Saya pikir 50 miliar karakter kemungkinan akan mendorong batas apa yang dapat Anda lakukan dengan PostgreSQL tanpa membagi catatan Anda dengan beberapa cara. Saya kira Anda harus menemukan cara untuk memecah hal-hal dengan cara tertentu. Saya tidak tahu seperti apa penyandian postbio yang memungkinkan tetapi ....

Perhitungan cepat di sini: 5 karakter memerlukan 3 bit untuk disandikan, tetapi 4 bit akan membuat pencarian lebih mudah karena dua karakter dapat disandikan per byte. Di sisi lain 3 mungkin cukup jika Anda mencari grup dengan 10 huruf atau lebih karena Anda dapat melakukan 10 karakter per 4 byte. Jadi dioptimalkan untuk pencarian string pendek, 50 miliar karakter membutuhkan sekitar 25gb penyimpanan, jauh melampaui apa yang dapat Anda lakukan dalam satu kolom. Kompresi mungkin membantu, tapi itu skala kompresi besar yang diperlukan di luar representasi biner minimal terkompresiuntuk turun ke 1GB. Dioptimalkan untuk pencarian yang lebih lama, kami hanya mendapatkan 20GB. jadi saya pikir bahkan jika Anda memiliki tipe informasi genetik, Anda akan memecahnya.

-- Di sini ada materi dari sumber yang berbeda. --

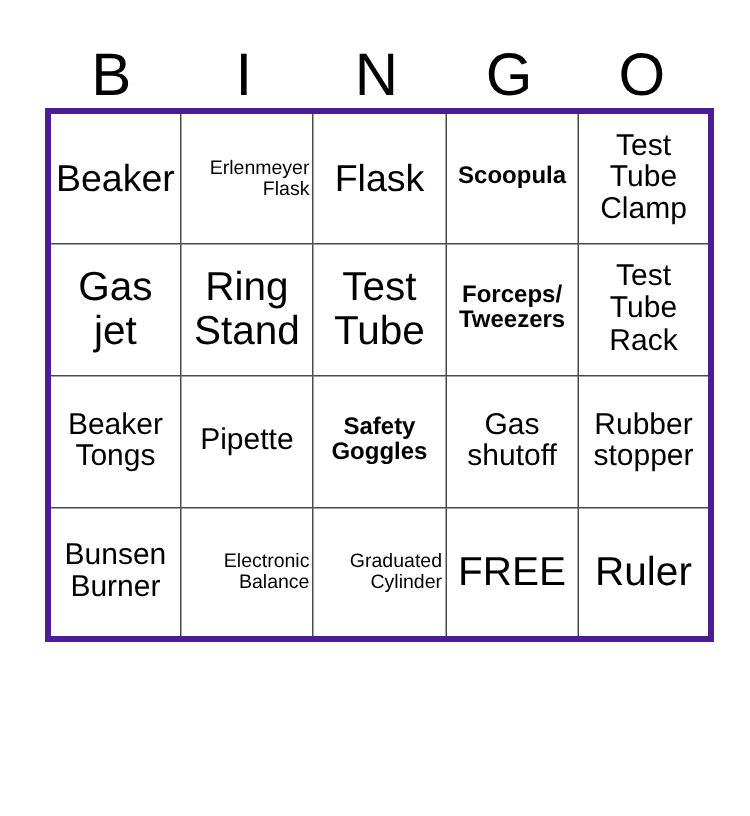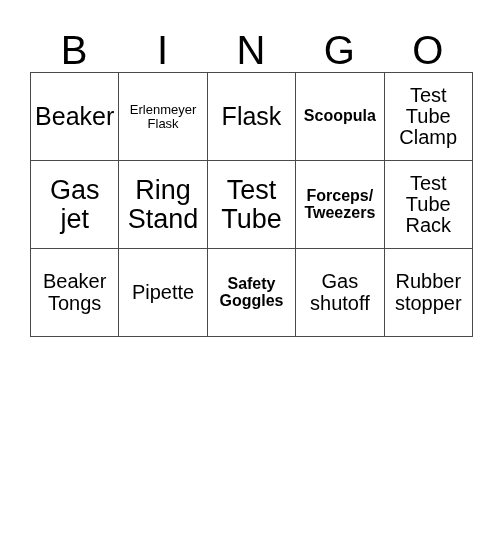--- a/index.html
+++ b/index.html
@@ -40,21 +40,21 @@
     letter-spacing: 0;
     padding-bottom: 2px;
     box-sizing: border-box;
   }
 
   
   .bingo-grid {
     width: 442px;
     border-collapse: collapse;
     table-layout: fixed;
-    border: 1px solid #4c1d95;
+    border: 4px solid #4c1d95;
     box-sizing: border-box;
   }
   .bingo-grid td {
     border: 1px solid #4a4a4a;
     width: 88.4px;
     height: 88px;
     text-align: center;
     vertical-align: middle;
     padding: 1px 2px;
     box-sizing: border-box;
@@ -64,21 +64,21 @@
     display: block;
     line-height: 1.06;
     word-wrap: break-word;
   }
 
   
   .sz-xl   { font-size: 27px; }
   .sz-lg   { font-size: 25px; }
   .sz-md   { font-size: 20px; }
   .sz-sm   { font-size: 16px; font-weight: bold; }
-  .sz-xs   { font-size: 13px; }
+  .sz-xs   { font-size: 13px; text-align: right; }
   .sz-xxs  { font-size: 11px; }
 </style>
 </head>
 <body>
 
 <div class="card">
 
   <div class="bingo-header">
     <div class="letter">B</div>
     <div class="letter">I</div>
@@ -133,16 +133,33 @@
         <td>
             <span class="cell-text sz-sm">Safety<br>Goggles</span>
           </td>
         <td>
             <span class="cell-text sz-md">Gas<br>shutoff</span>
           </td>
         <td>
             <span class="cell-text sz-md">Rubber<br>stopper</span>
           </td>
       </tr>
+      <tr>
+        <td>
+            <span class="cell-text sz-md">Bunsen<br>Burner</span>
+          </td>
+        <td>
+            <span class="cell-text sz-xs">Electronic<br>Balance</span>
+          </td>
+        <td>
+            <span class="cell-text sz-xs">Graduated<br>Cylinder</span>
+          </td>
+        <td>
+            <span class="cell-text sz-xl">FREE</span>
+          </td>
+        <td>
+            <span class="cell-text sz-xl">Ruler</span>
+          </td>
+      </tr>
     </tbody>
   </table>
 
 </div>
 
 </body></html>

Protein pada kompleksitas itu akan lebih menjadi tantangan karena yang terbaik yang dapat Anda harapkan adalah notasi 5 bit yang berarti Anda memiliki 6 per 32, yang berarti wadah penyimpanan Anda yang terbaik adalah 30GB per kolom. Jadi, kecuali Anda bisa mendapatkan Kompresi lagi dapat membantu tetapi itu tingkat kompresi besar diperlukan. Saya telah melihat tingkat kompresi yang baik, tetapi perlu diingat Anda mungkin mendorongnya.

Jadi rekomendasi saya menyadari masalah ini, dan melakukan beberapa pengujian dengan data nyata. Bersiaplah untuk menguraikan pembacaan Anda dalam beberapa kasus.

Dengan menggunakan situs kami, Anda mengakui telah membaca dan memahami Kebijakan Cookie dan Kebijakan Privasi kami.
Licensed under cc by-sa 3.0 with attribution required.